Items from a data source
Start of Block
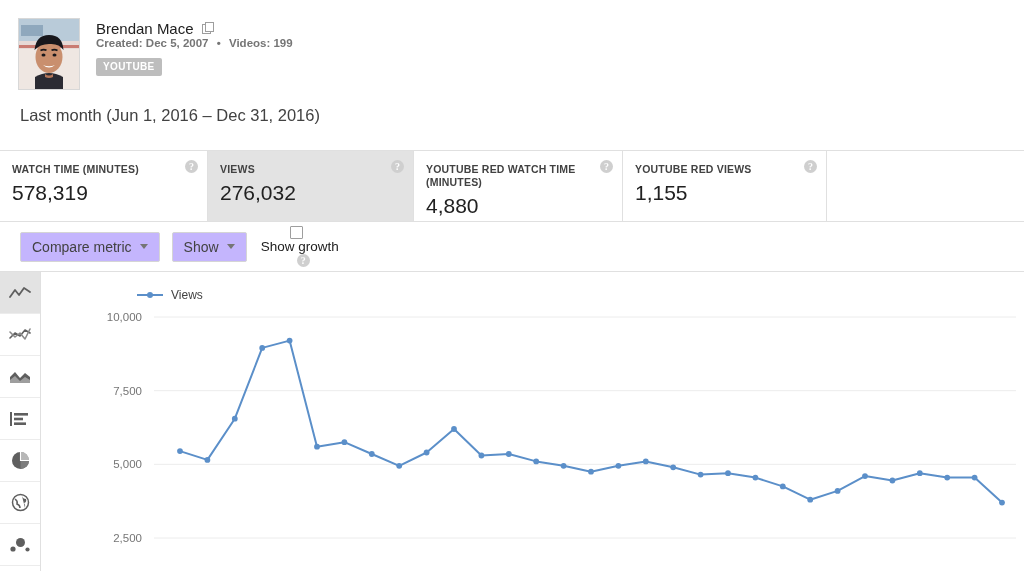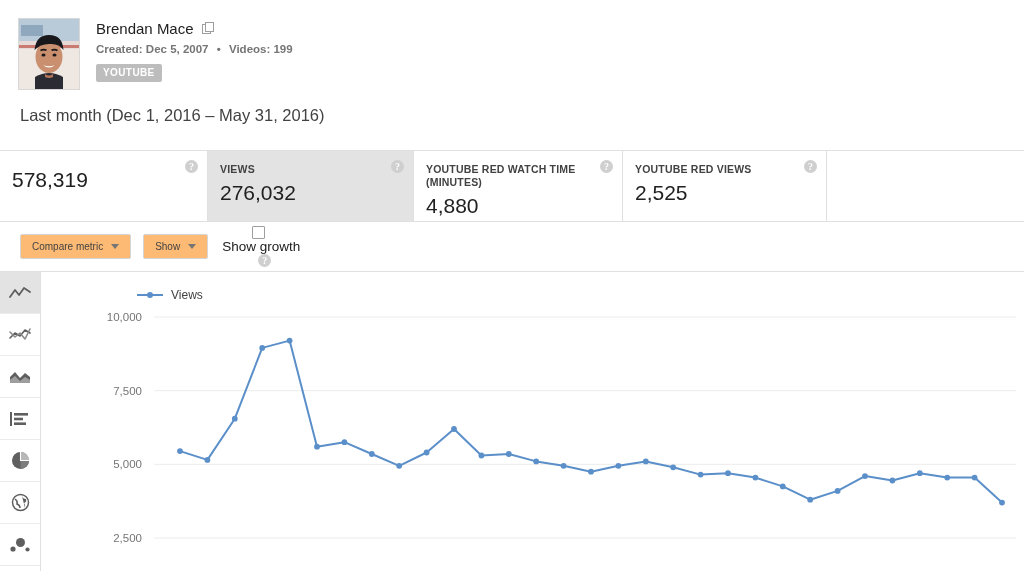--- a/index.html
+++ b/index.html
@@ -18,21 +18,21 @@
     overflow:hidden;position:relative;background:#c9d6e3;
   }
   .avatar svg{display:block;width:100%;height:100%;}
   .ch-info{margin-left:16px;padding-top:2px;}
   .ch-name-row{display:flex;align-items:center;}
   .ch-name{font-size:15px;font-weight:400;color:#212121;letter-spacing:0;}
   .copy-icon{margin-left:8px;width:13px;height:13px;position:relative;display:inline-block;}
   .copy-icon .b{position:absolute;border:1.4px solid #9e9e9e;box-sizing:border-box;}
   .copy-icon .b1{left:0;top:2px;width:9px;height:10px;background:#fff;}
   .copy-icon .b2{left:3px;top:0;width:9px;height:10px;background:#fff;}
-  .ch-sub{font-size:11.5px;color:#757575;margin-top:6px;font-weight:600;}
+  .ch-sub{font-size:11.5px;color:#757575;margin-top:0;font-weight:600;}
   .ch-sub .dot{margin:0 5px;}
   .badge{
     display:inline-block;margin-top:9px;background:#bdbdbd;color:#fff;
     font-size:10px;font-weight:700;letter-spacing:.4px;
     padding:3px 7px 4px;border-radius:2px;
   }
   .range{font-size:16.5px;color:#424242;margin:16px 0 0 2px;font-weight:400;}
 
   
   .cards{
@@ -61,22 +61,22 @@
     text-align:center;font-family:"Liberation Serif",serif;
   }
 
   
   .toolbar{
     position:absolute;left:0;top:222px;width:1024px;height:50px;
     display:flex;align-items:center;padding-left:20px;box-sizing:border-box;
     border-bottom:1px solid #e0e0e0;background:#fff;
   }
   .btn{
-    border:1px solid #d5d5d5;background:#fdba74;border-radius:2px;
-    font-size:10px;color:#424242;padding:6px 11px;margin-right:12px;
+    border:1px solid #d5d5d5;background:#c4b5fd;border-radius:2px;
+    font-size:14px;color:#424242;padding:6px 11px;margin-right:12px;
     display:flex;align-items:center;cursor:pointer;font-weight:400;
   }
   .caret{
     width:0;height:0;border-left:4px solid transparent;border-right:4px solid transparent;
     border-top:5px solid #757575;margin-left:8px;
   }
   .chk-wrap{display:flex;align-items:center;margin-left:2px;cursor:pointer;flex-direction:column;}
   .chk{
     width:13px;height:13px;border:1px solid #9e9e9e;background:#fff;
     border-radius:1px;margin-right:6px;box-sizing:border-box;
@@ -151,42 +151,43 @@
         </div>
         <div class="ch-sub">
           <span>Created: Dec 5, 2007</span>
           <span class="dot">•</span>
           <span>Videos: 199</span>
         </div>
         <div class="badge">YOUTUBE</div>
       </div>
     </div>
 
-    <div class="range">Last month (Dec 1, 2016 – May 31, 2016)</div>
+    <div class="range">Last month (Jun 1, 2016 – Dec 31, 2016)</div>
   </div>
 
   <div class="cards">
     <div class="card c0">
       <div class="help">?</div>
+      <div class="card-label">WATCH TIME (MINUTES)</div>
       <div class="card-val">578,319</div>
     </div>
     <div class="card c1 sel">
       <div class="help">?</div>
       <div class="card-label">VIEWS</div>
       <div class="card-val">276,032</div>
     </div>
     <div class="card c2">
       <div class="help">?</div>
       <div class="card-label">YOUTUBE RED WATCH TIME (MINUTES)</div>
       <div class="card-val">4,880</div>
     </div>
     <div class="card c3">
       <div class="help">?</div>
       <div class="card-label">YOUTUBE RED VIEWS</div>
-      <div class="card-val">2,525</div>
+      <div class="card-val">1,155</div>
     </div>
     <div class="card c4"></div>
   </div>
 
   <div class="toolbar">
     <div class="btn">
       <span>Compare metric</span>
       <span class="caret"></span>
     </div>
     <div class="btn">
End of Block
Start of Block
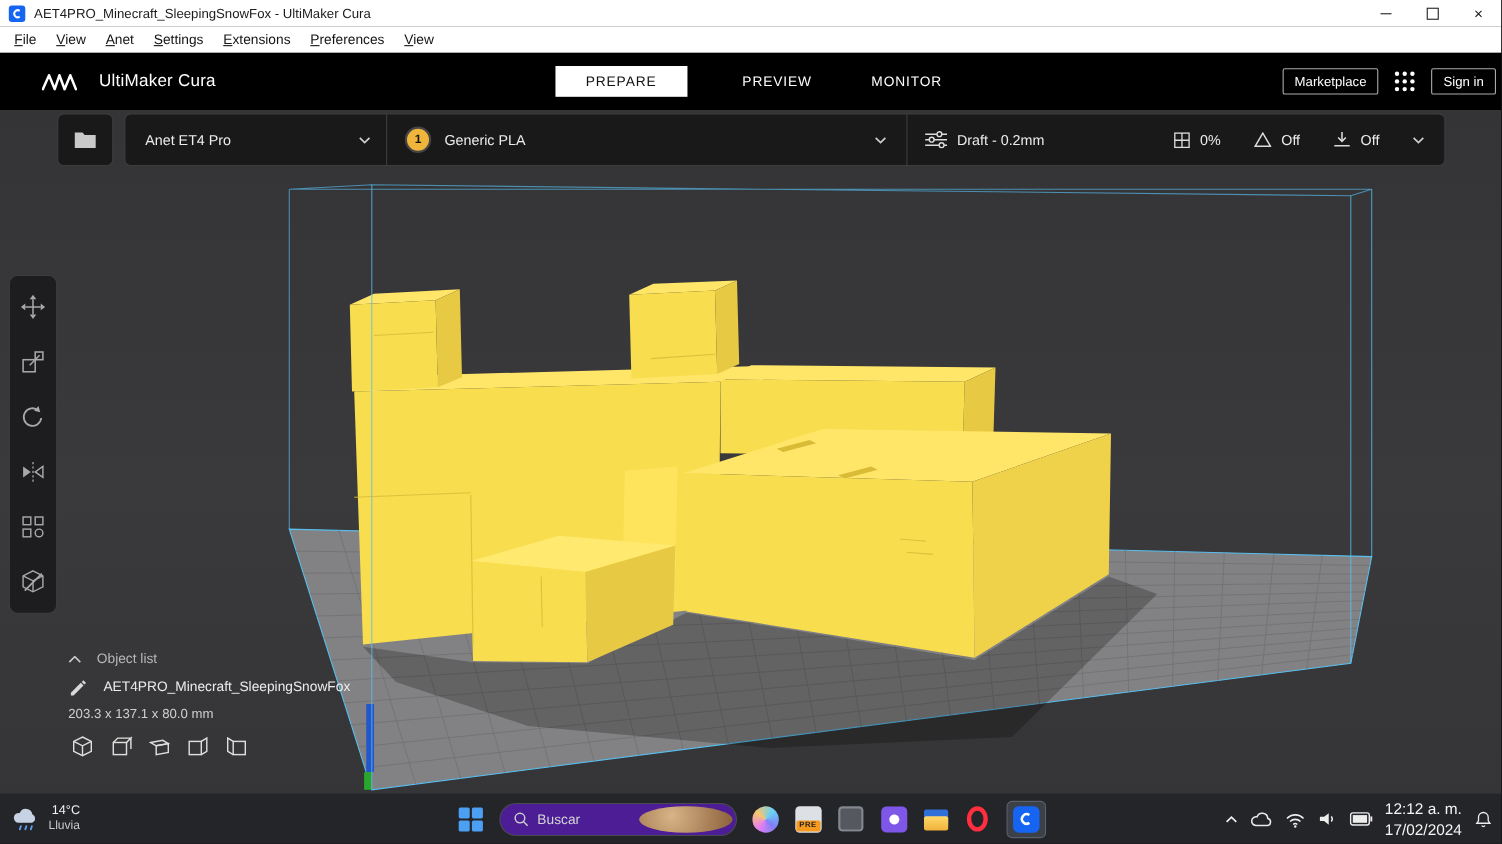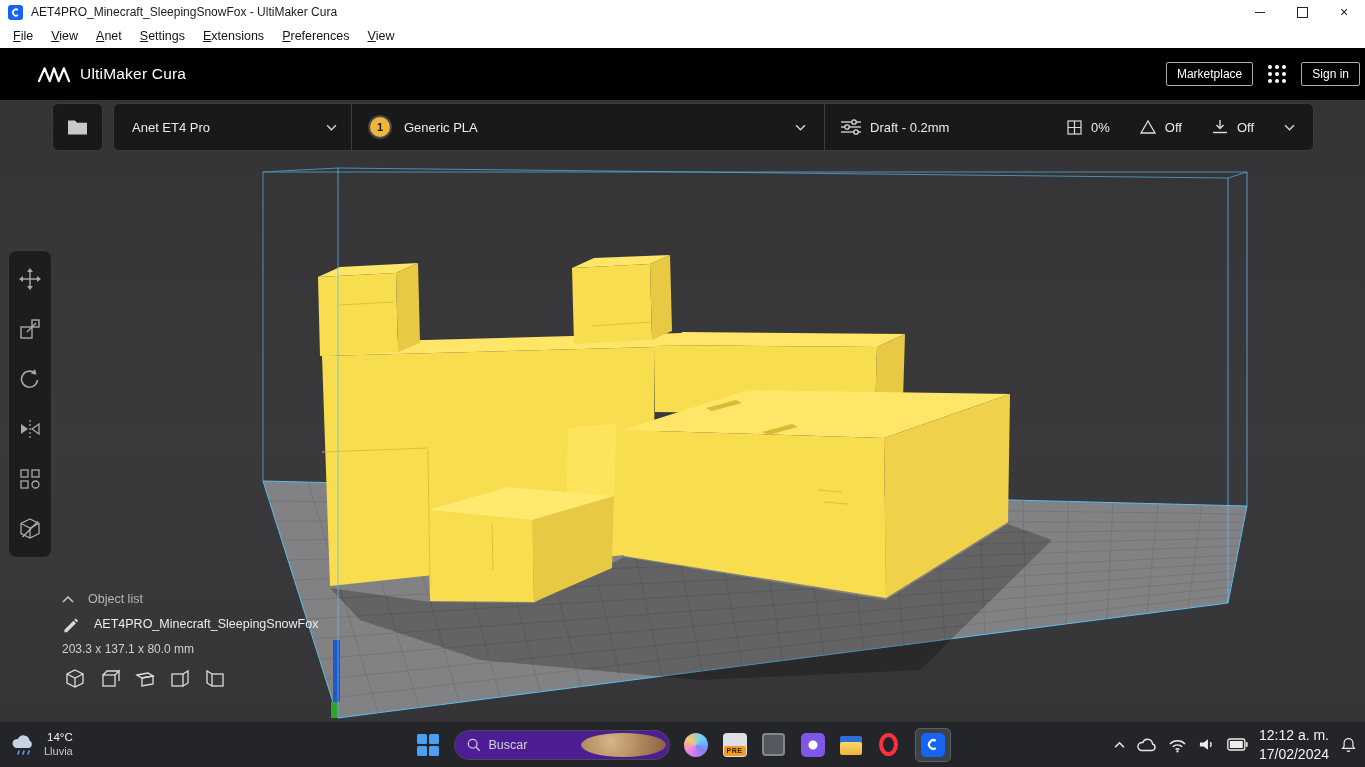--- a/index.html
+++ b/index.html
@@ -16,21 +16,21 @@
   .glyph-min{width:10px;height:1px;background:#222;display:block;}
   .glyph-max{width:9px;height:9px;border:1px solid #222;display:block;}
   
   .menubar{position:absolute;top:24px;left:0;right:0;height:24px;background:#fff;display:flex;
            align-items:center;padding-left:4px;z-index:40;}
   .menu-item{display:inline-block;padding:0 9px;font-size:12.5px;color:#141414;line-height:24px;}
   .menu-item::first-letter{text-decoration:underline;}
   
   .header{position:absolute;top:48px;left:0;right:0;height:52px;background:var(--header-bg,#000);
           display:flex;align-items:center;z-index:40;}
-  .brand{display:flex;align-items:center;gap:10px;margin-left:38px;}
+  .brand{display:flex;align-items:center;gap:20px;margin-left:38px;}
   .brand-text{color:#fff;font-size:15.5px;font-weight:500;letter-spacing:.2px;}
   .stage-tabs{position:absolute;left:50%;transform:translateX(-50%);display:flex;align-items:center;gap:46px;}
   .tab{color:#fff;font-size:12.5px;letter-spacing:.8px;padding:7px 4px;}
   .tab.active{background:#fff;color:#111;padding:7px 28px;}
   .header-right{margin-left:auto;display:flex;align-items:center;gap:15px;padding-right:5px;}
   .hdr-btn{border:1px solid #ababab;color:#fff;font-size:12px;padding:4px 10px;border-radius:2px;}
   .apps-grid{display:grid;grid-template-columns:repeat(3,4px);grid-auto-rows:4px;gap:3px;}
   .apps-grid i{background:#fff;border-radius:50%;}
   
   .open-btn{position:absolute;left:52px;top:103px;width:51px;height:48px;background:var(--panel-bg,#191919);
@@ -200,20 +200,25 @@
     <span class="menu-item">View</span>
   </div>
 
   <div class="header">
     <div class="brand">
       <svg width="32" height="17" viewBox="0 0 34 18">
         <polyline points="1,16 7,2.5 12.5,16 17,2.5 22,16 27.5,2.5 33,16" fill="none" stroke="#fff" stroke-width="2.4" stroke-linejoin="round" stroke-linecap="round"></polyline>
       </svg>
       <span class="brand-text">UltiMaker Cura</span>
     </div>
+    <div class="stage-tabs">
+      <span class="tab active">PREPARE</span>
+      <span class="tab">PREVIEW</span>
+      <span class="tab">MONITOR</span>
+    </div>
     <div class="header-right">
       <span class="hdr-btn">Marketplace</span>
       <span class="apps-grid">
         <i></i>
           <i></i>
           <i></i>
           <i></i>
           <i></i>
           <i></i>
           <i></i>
End of Block
Start of Block
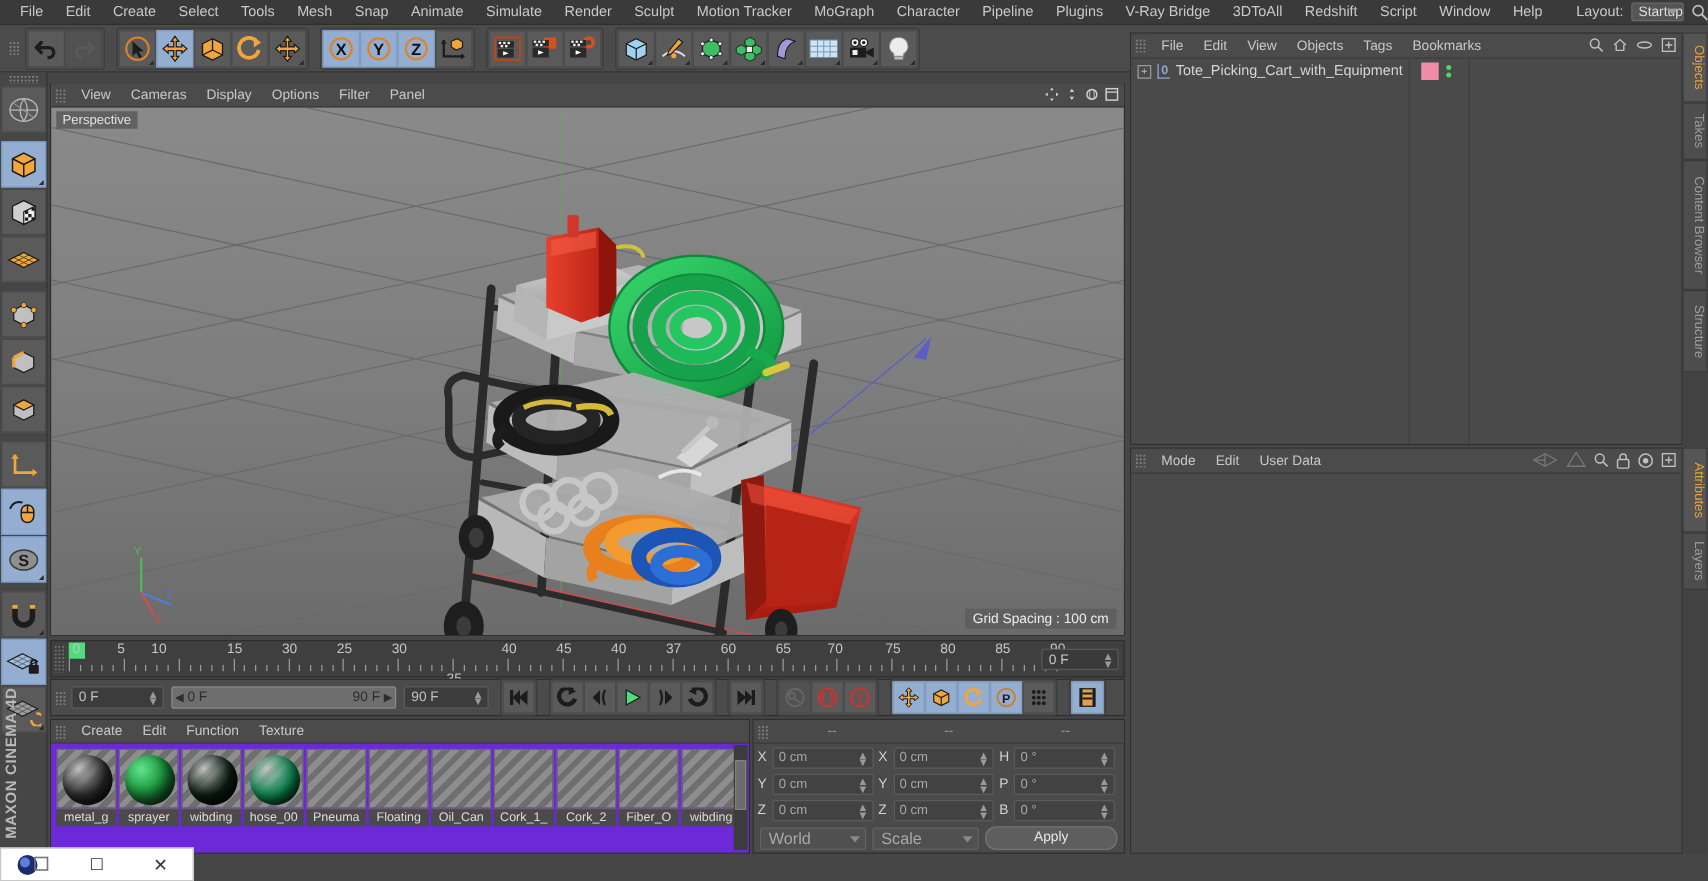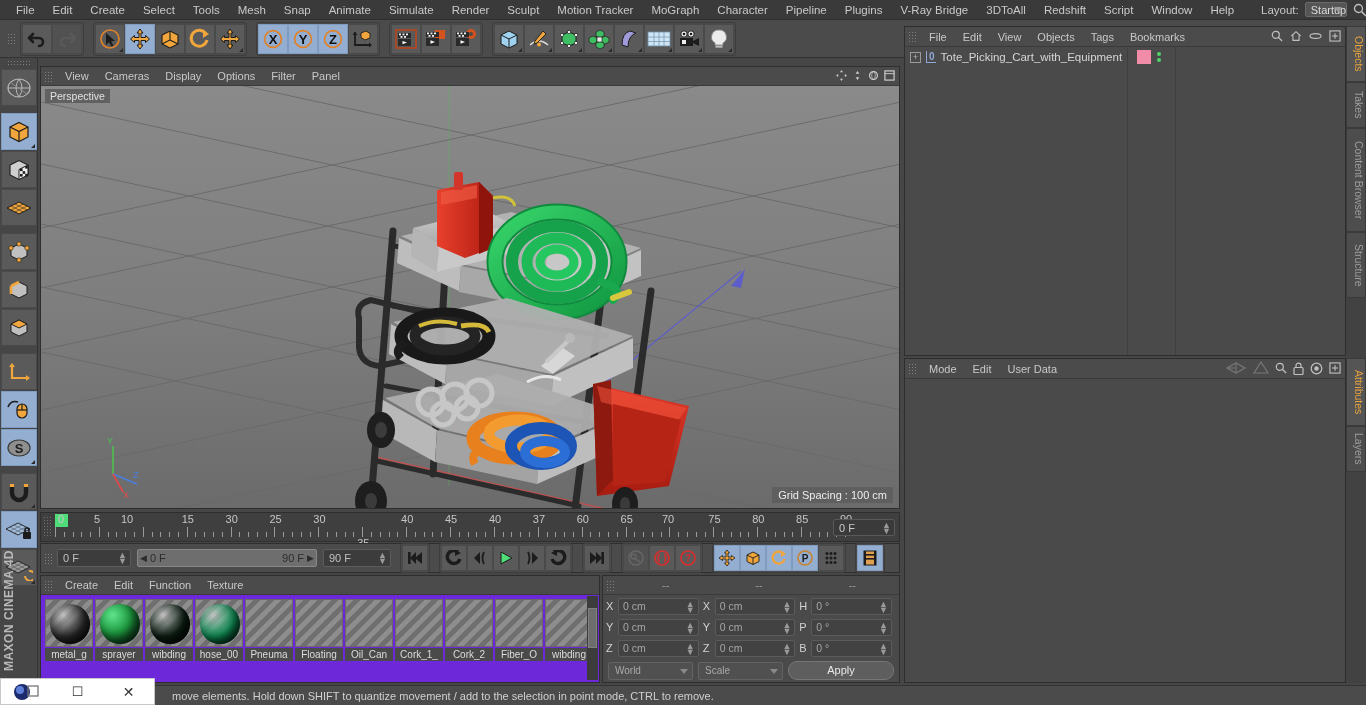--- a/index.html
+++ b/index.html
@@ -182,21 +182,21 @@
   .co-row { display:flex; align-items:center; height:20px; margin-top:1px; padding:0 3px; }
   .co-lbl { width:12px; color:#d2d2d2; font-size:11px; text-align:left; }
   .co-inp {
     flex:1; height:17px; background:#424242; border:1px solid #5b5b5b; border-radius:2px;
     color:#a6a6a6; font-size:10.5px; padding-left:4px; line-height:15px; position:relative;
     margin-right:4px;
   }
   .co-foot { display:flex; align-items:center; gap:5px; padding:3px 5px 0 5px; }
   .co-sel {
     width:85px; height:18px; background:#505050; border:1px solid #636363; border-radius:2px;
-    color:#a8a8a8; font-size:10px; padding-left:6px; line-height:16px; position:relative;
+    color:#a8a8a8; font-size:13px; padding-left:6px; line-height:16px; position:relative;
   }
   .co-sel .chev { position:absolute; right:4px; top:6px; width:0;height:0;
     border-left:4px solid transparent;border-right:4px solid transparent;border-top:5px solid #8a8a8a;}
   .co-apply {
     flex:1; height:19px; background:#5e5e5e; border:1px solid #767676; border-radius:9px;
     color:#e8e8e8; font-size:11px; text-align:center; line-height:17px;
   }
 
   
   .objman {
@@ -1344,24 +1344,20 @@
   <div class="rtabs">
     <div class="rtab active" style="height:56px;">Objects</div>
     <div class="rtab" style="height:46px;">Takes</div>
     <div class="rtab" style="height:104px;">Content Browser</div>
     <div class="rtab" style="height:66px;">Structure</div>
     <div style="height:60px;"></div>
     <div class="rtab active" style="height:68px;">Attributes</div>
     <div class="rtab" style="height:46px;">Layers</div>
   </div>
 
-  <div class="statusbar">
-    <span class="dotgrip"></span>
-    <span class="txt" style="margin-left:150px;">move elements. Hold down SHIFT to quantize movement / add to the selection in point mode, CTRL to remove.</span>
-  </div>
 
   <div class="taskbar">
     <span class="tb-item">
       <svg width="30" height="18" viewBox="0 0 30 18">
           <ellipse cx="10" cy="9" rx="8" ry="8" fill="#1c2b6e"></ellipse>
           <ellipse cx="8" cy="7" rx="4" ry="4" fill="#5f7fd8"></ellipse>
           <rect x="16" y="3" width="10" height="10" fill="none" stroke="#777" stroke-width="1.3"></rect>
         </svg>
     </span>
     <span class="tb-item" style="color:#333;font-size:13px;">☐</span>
End of Block
#### The task
Search the data and copy each line containing "grid".

#### Answer for this exercise
   .apps-grid{display:grid;grid-template-columns:repeat(3,4px);grid-auto-rows:4px;gap:3px;}
   .apps-grid i{background:#fff;border-radius:50%;}
       <span class="apps-grid">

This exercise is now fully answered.